» WHAT NEEDS TO BE DONE
Return exactly and only these lines: the first of the listing through the one containing "- It is used".

---- DATA FOR THIS EXERCISE

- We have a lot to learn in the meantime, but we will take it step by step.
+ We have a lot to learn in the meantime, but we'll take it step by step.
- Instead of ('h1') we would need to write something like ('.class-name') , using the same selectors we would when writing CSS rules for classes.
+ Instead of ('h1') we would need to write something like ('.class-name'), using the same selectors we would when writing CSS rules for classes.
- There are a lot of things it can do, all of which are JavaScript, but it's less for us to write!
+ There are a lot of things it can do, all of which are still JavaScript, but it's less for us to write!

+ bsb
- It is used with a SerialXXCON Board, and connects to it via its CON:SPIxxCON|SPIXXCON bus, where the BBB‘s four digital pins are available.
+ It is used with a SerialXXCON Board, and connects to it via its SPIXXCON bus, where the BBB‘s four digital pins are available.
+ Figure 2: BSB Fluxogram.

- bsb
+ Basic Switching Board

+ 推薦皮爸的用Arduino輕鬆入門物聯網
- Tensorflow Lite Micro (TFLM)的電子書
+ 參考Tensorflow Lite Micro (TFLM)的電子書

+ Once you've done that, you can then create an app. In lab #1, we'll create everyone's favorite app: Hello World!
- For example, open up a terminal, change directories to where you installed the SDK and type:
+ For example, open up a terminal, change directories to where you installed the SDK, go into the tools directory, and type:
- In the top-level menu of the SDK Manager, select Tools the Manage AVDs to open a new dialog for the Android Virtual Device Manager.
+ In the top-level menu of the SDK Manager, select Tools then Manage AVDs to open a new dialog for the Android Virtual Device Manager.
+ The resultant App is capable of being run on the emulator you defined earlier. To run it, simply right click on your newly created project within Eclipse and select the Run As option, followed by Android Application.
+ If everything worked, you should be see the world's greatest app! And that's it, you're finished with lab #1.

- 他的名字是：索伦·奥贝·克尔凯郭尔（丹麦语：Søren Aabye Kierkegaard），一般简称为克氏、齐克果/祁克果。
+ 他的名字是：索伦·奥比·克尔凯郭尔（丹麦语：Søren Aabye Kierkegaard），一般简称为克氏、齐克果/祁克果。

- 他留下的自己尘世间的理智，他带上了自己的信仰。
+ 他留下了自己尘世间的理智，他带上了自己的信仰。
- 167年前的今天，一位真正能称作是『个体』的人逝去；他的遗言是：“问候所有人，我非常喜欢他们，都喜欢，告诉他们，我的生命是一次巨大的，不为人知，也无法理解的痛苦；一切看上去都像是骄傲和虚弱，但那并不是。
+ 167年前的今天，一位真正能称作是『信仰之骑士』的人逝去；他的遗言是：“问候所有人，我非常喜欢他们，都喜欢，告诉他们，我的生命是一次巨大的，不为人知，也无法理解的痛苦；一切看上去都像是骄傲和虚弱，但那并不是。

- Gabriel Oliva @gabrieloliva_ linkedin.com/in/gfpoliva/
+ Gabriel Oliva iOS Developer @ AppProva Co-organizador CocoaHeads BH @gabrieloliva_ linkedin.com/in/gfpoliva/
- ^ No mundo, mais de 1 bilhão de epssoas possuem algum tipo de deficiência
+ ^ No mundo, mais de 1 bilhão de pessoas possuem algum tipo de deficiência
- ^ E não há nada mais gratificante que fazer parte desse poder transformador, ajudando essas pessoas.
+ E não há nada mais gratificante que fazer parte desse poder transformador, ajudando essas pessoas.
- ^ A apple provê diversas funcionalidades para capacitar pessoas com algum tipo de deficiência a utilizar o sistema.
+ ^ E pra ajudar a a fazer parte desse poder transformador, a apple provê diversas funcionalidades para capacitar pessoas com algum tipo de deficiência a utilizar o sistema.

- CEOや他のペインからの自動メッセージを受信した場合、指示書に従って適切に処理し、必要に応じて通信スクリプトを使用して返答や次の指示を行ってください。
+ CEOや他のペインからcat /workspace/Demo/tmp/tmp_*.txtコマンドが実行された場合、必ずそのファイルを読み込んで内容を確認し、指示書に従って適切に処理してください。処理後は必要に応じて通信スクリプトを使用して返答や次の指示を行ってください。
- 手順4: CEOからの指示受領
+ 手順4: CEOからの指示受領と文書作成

--------

» TASK RESPONSE
- We have a lot to learn in the meantime, but we will take it step by step.
+ We have a lot to learn in the meantime, but we'll take it step by step.
- Instead of ('h1') we would need to write something like ('.class-name') , using the same selectors we would when writing CSS rules for classes.
+ Instead of ('h1') we would need to write something like ('.class-name'), using the same selectors we would when writing CSS rules for classes.
- There are a lot of things it can do, all of which are JavaScript, but it's less for us to write!
+ There are a lot of things it can do, all of which are still JavaScript, but it's less for us to write!

+ bsb
- It is used with a SerialXXCON Board, and connects to it via its CON:SPIxxCON|SPIXXCON bus, where the BBB‘s four digital pins are available.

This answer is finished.